December 30th, 2001

(no subject)

i have to be up in less than 6 hours. i promised myself i would go to bed early, but i stayed up hoping to come to some conclusions about something bothering me. not sure what the thing is, really. i think its still december.

i got cranky looking at the christmas lights on the street, as our taxi pulled up to the door. Stacy wants Christmas lights on the cieling of the apartment ..all over. But i cant handle it. I wish I could. I feel terribly that that i cant. I just need the main room to be some sort of split personality between us, otherwise i will never want to hang out there. we have one string going across the long wall, courtesy of the S. I will give her that. I just dont want my college dorm room.
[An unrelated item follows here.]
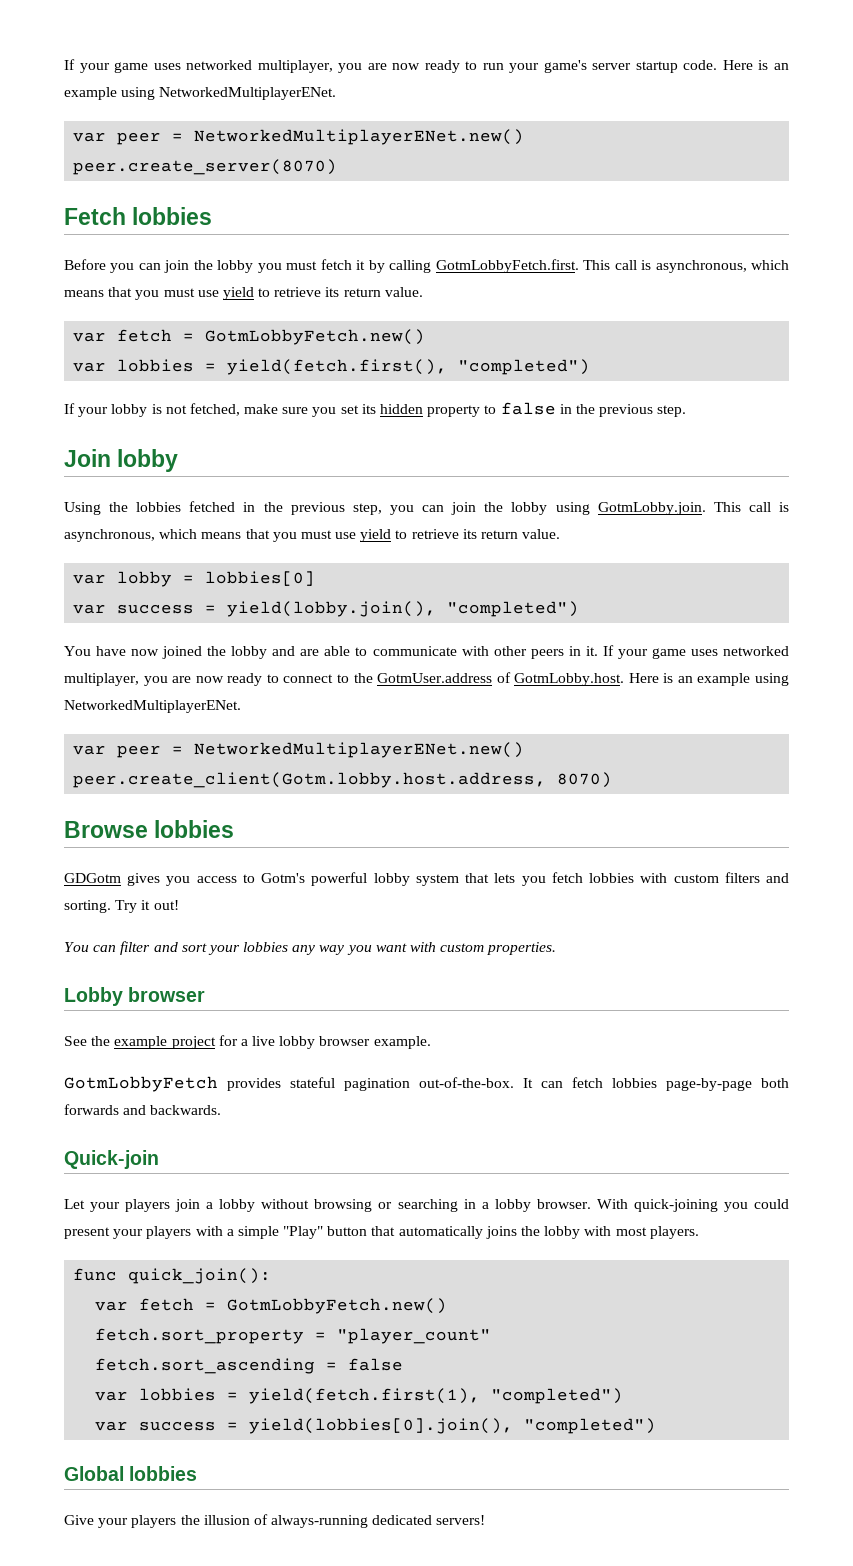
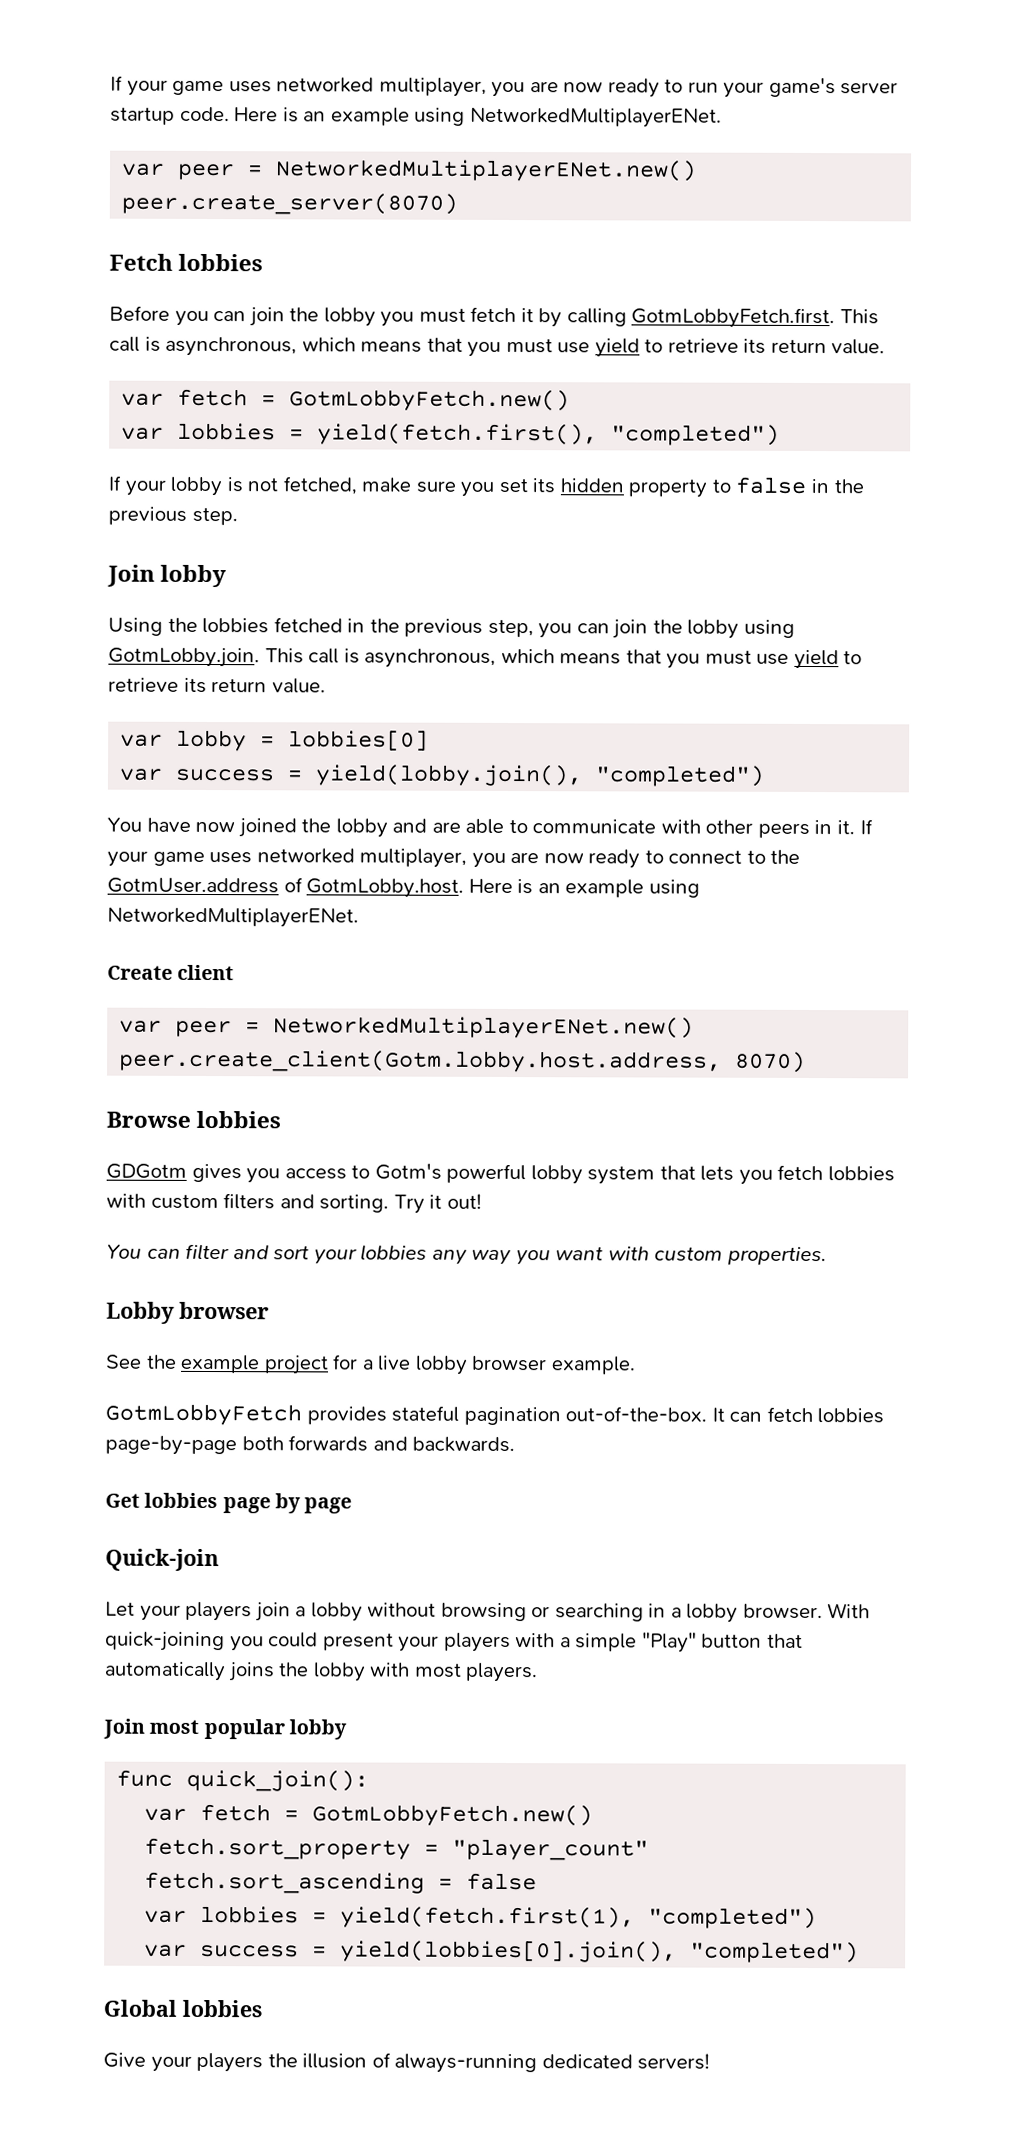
(241, 706) none -> [107,964,235,981] // Create client
(222, 1110) none -> [105,1492,353,1514] // Get lobbies page by page
(699, 1232) none -> [103,1718,347,1740] // Join most popular lobby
oh, i dont know. im irritable tonight. im noticing little things again. Like rings of dried coffee on the counter. the uneven parting of the curtains. The clock counting away the minutes of my life. My ever so slightly dry lips. my back in pain after 3 hours of bad posture in front of the damn playstation.
why cant i call people?

its like a video game. i need to accomplish something with myself before i can communicate again. before i accomplish something, i have to work long hours at wickerville. before i work long hours, i need to go to sleep.

right now now

now

(no subject)

i quit pier 1 this morning.

fate decided for me. my cough is just horrible. i was sitting on the train hacking it up. suddenly at 8th street, i took in a breath and coughed out sharply at the itching irritation. the beginning to one of those coughing spells that basically leaves you choking. luckily i was right at the stop. my face was turning red..tears welling in my eyes. embarassment. i ran out of the train as the doors closed and coughed and coughed, buckling over until i puked on the platform.

no way was i going to work like this. and wait. what ws i doing? i was in this state partially because of this gig. all the planets aligned and i called in too quit. just like that.

and it was over.

i looked at balance in my bank account.
i think i might have done enough for this year.